Prompting language influences diagnostic reasoning and accuracy of large language models

Prompting language influences diagnostic reasoning and accuracy of large language models

提示词语言对大语言模型诊断推理能力及准确性的影响

Large language models (LLMs) are increasingly explored for clinical decision support, yet most evaluations are conducted in English, leaving their reliability in other languages uncertain. 大语言模型(LLMs)正越来越多地被探索用于临床决策支持,然而大多数评估都是以英语进行的,这使得它们在其他语言中的可靠性仍不确定。

Here we evaluate the impact of prompting language on diagnostic reasoning and final diagnosis accuracy by comparing English and French performance across five LLMs (o3, DeepSeek-R1, GPT-4-Turbo, Llama-3.1-405B-Instruct, and BioMistral-7B). 本文通过比较五种大语言模型(o3、DeepSeek-R1、GPT-4-Turbo、Llama-3.1-405B-Instruct 和 BioMistral-7B)在英语和法语环境下的表现,评估了提示词语言对诊断推理和最终诊断准确性的影响。

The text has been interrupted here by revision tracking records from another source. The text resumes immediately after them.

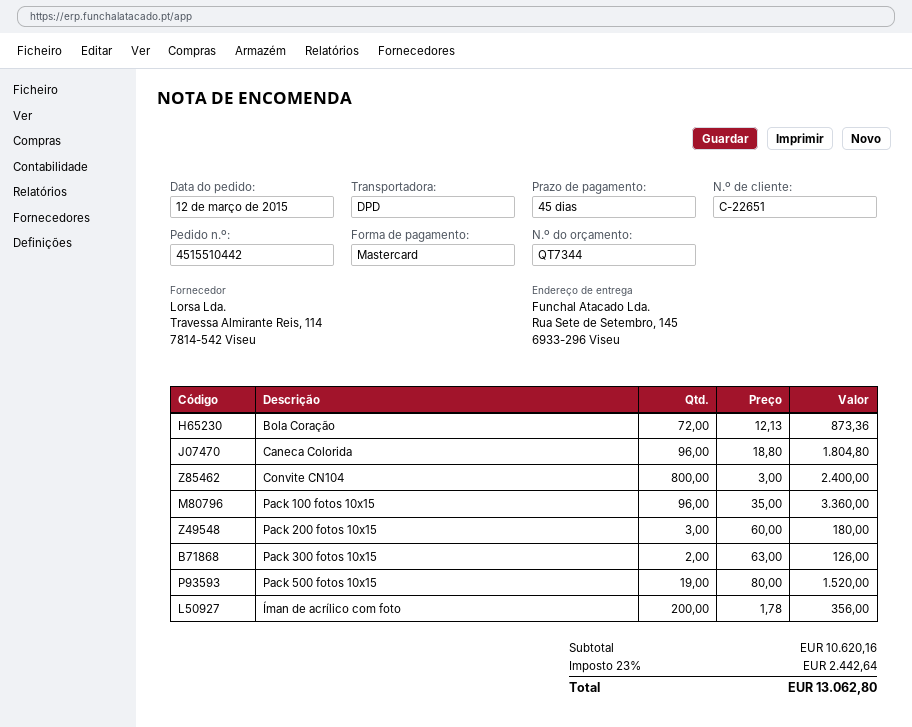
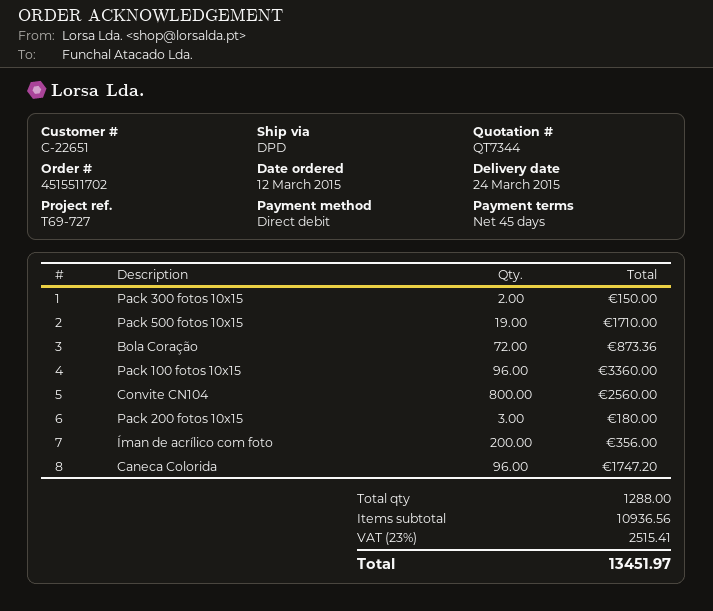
order number: 4515510442 -> 4515511702
payment method: Mastercard -> direct debit
Caneca Colorida: 96 for 1804.80 -> 96 for 1747.20
Convite CN104: 800 for 2400.00 -> 800 for 2560.00
Pack 300 fotos 10x15: 2 for 126.00 -> 2 for 150.00
Pack 500 fotos 10x15: 19 for 1520.00 -> 19 for 1710.00
subtotal: 10620.16 -> 10936.56
tax: 23% = 2442.64 -> 23% = 2515.41
total: 13062.80 -> 13451.97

A total of 180 clinical vignettes covering 16 medical specialties were assessed by two physicians using an 18-point scale evaluating both diagnosis accuracy and reasoning quality. 两名医生使用 18 分制量表,对涵盖 16 个医学专业的总计 180 个临床病例进行了评估,该量表同时考量了诊断准确性和推理质量。

Four of the five models performed better in English (mean difference 0.37-0.91, adjusted p < 0.05), with the gap spanning multiple aspects of reasoning, including differential diagnosis, logical structure, and internal validity. 五种模型中有四种在英语环境下的表现更好(平均差异为 0.37-0.91,调整后 p < 0.05),且差距涵盖了推理的多个方面,包括鉴别诊断、逻辑结构和内部有效性。

o3 was the only model showing no overall language effect. o3 是唯一一个在整体上未表现出语言影响的模型。

These findings demonstrate that prompting language remains a critical determinant of LLM clinical performance, with implications for equitable linguistico-cultural deployment worldwide. 这些研究结果表明,提示词语言仍然是大语言模型临床表现的关键决定因素,这对全球范围内公平的语言文化部署具有重要意义。